Eleitor é figurante barato, mas caçado nas ruas por produção de programas de candidatos no Rio

Plínio Fraga

Colunista do UOL

Sorria, você está num programa de TV da situação. Ou, indigne-se, porque este é um programa de oposição. Andar pelas ruas do Rio de Janeiro por estes dias embute o risco de ser convidado a dar depoimento para o horário eleitoral, tornando-se figurante de luxo da campanha municipal.

Depoimentos invadem horário eleitoral no Rio de Janeiro

Nesta semana em Ipanema, o atendente do cabeleireiro da zona sul estava às voltas com o caixa do dia, quando a senhora de óculos escuros grandes, faixa no cabelo e calça legging, interrompeu-o, sem que tivesse nem a chance de dar bom dia: "Conseguiu alguém para gravar hoje? O programa já está no ar. Se a gente não se mobilizar, corre o risco de tudo voltar a ser como antes".

Ligada à produtora responsável pelo programa eleitoral do prefeito do Rio, Eduardo Paes (PMDB), a senhora sabia que o dono do salão assinara uma lista de apoio à reeleição dele.

Microempresário, numa campanha que prevê arrecadar mais de R$ 25 milhões, a maior parte de grandes doadores, cabe a simpatizantes de pequeno porte como este arregimentar um bem valioso e difícil: o eleitor comum que se disponha a ir a televisão falar sobre quanto tudo melhorou, no caso da situação, ou quanto tudo degringolou, no caso oposicionista.

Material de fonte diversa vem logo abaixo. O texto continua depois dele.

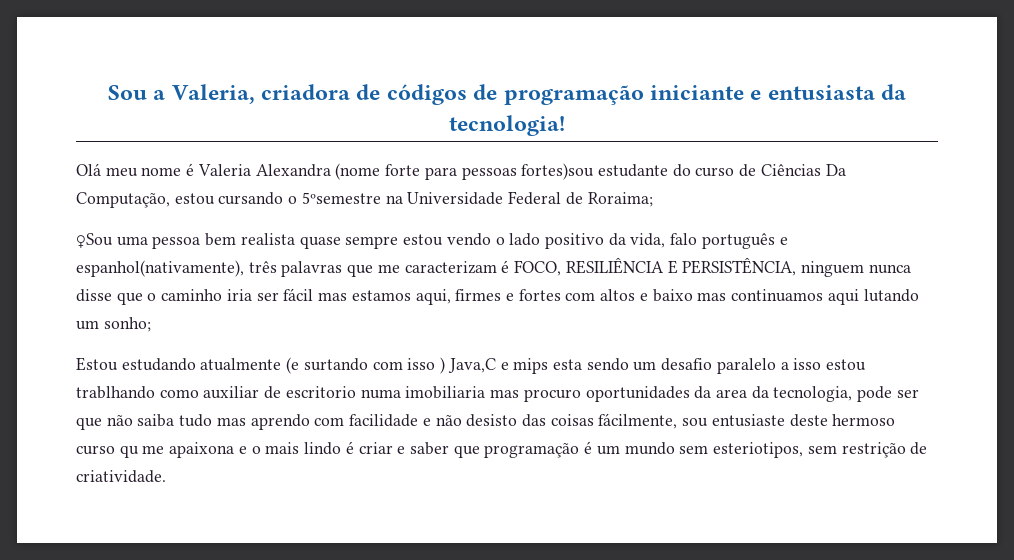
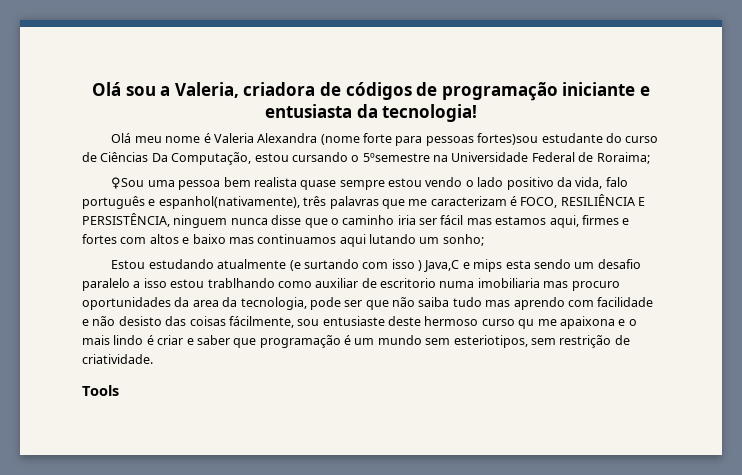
[108,85,148,100] Sou -> [92,82,156,96] Olá sou
(166, 476) none -> [82,385,119,396] // Tools

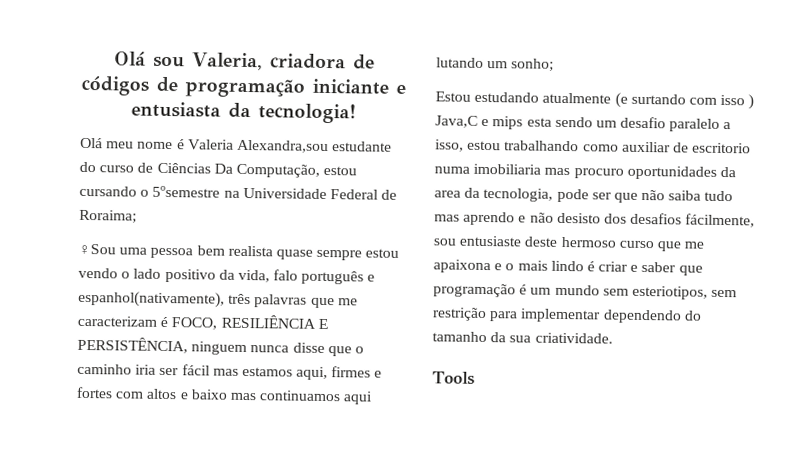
[160,86,171,96] a -> (185, 62) none
[257,133,539,146] Alexandra (nome forte para pessoas fortes)sou -> [236,139,329,154] Alexandra,sou
[143,278,275,288] isso estou trablhando -> [435,139,580,152] isso, estou trabalhando
[567,297,654,307] com facilidade -> (516, 218) none
[165,316,226,326] das coisas -> [603,212,683,225] dos desafios
[518,319,535,329] qu -> [656,241,681,252] que
[614,335,630,345] de -> [489,308,702,324] [432,331,532,343] para implementar dependendo do tamanho da sua

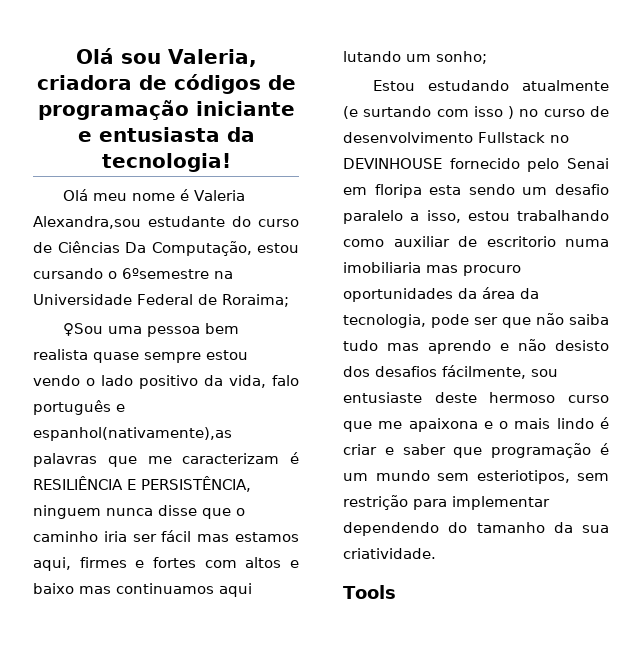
[152,185,221,198] 5ºsemestre -> [122,268,209,279] 6ºsemestre
[78,290,252,308] espanhol(nativamente), três -> [33,427,232,441] espanhol(nativamente),as
[171,317,218,330] FOCO, -> (299, 458) none
[435,115,524,130] Java,C e mips -> [519,106,609,117] [343,132,569,143] [343,158,609,172] [343,184,422,198] no curso de desenvolvimento Fullstack no DEVINHOUSE fornecido pelo Senai em floripa
[434,190,461,198] area -> [482,287,515,299] área

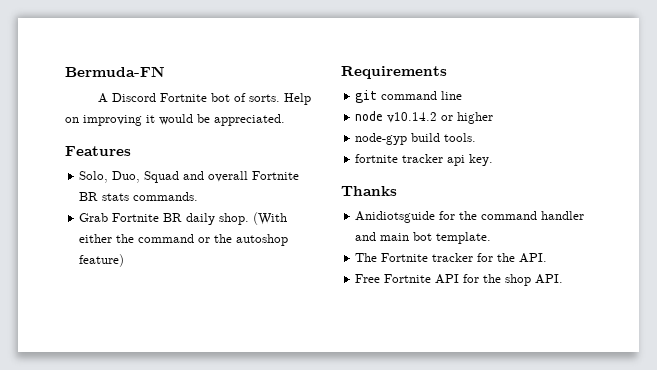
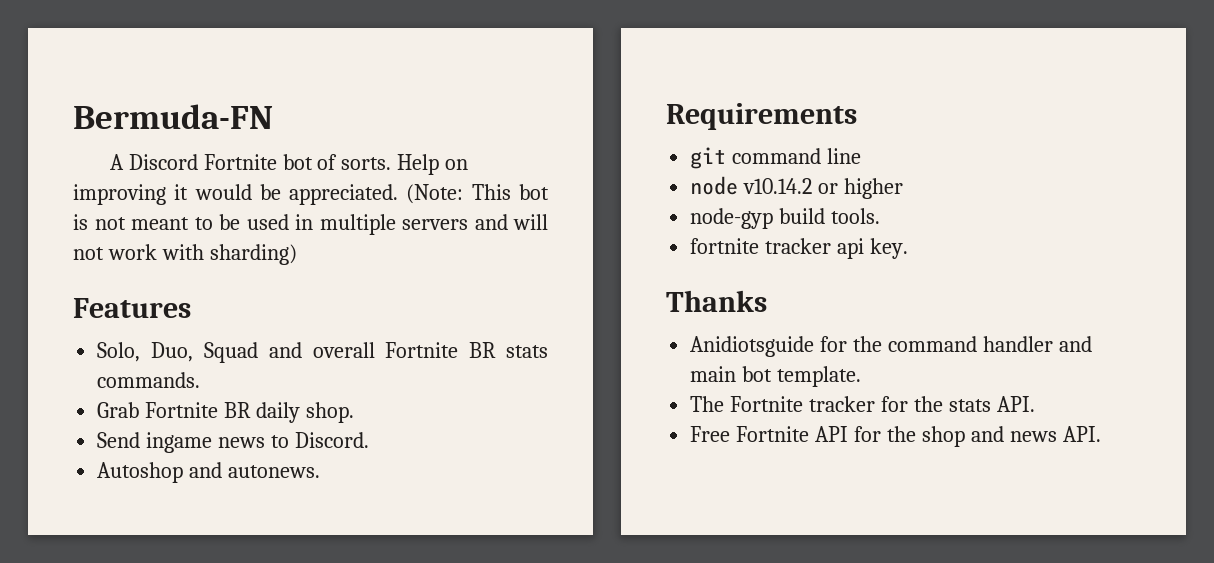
(285, 120) none -> [406,184,549,204] [73,214,548,235] [73,244,297,265] (Note: This bot is not meant to be used in multiple servers and will not work with sharding)
[253,212,288,225] [79,234,289,246] [79,254,125,267] (With either the command or the autoshop feature) -> [97,432,369,453] [97,462,321,483] // Send ingame news to Discord. // Autoshop and autonews.
(516, 257) none -> [948,399,991,412] stats
(532, 280) none -> [970,426,1057,442] and news

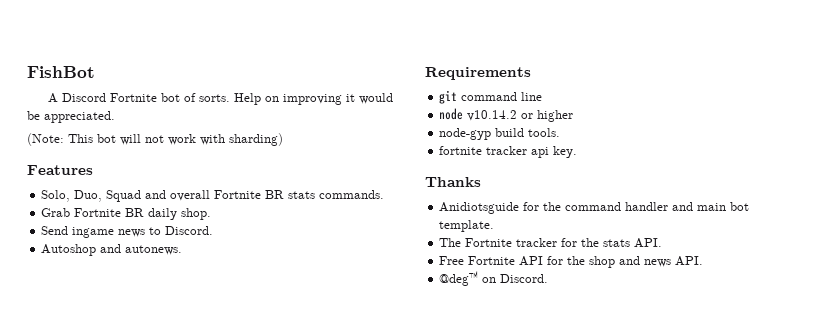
[73,104,273,129] Bermuda-FN -> [27,66,95,78] FishBot
(399, 194) none -> (115, 117) //
[73,214,508,235] is not meant to be used in multiple servers and -> (116, 138) none
(1101, 434) none -> [439,271,549,286] // @deg™ on Discord.

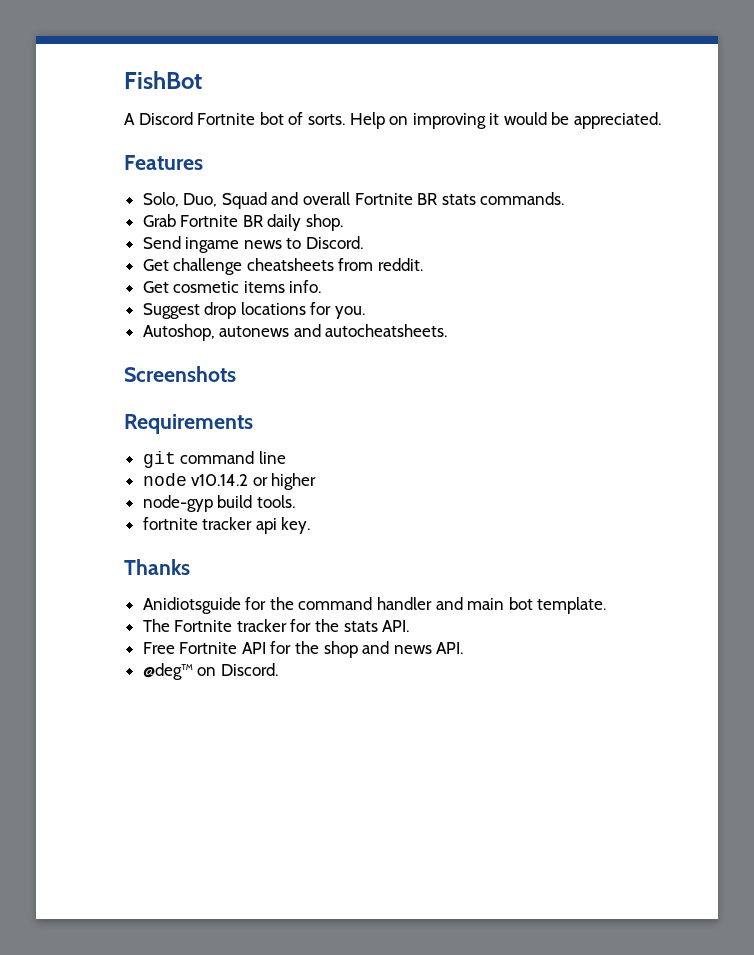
[27,133,283,146] // (Note: This bot will not work with sharding) -> (662, 120) none
[41,244,183,256] Autoshop and autonews. -> [142,258,424,275] [142,280,322,293] [142,302,366,319] [142,324,448,341] [124,366,236,382] Get challenge cheatsheets from reddit. // Get cosmetic items info. // Suggest drop locations for you. // Autoshop, autonews and autocheatsheets. // Screenshots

Já houve um tempo em que as produtoras de televisão simplesmente pagavam a atores ou pessoas desconhecidas para que lessem um texto preparado por algum redator publicitário. Na era da cultura do "show de realidade", isso ficou para trás. São necessárias histórias reais.

O programa de Eduardo Paes acompanhou, por exemplo, a série de exames de pré-natal de uma usuária do programa Cegonha Carioca, com direito a depoimentos sorridentes, caminhadas da casa ao Hospital da Mulher, com suave trilha sonora ao fundo.

As imagens do recém-nascido foram ao ar nesta semana, acompanhadas da saudação do prefeito: "Seja bem-vindo, Miguel".

O candidato passa seus programas dialogando com seus personagens, chamando-os pelo prenome, criando um clima de despojada intimidade, com a médica da Clínica da Família, com o morador do Bairro Carioca, com o usuário da Praça do Conhecimento (veja trechos dos programas ao lado). São todos projetos da prefeitura.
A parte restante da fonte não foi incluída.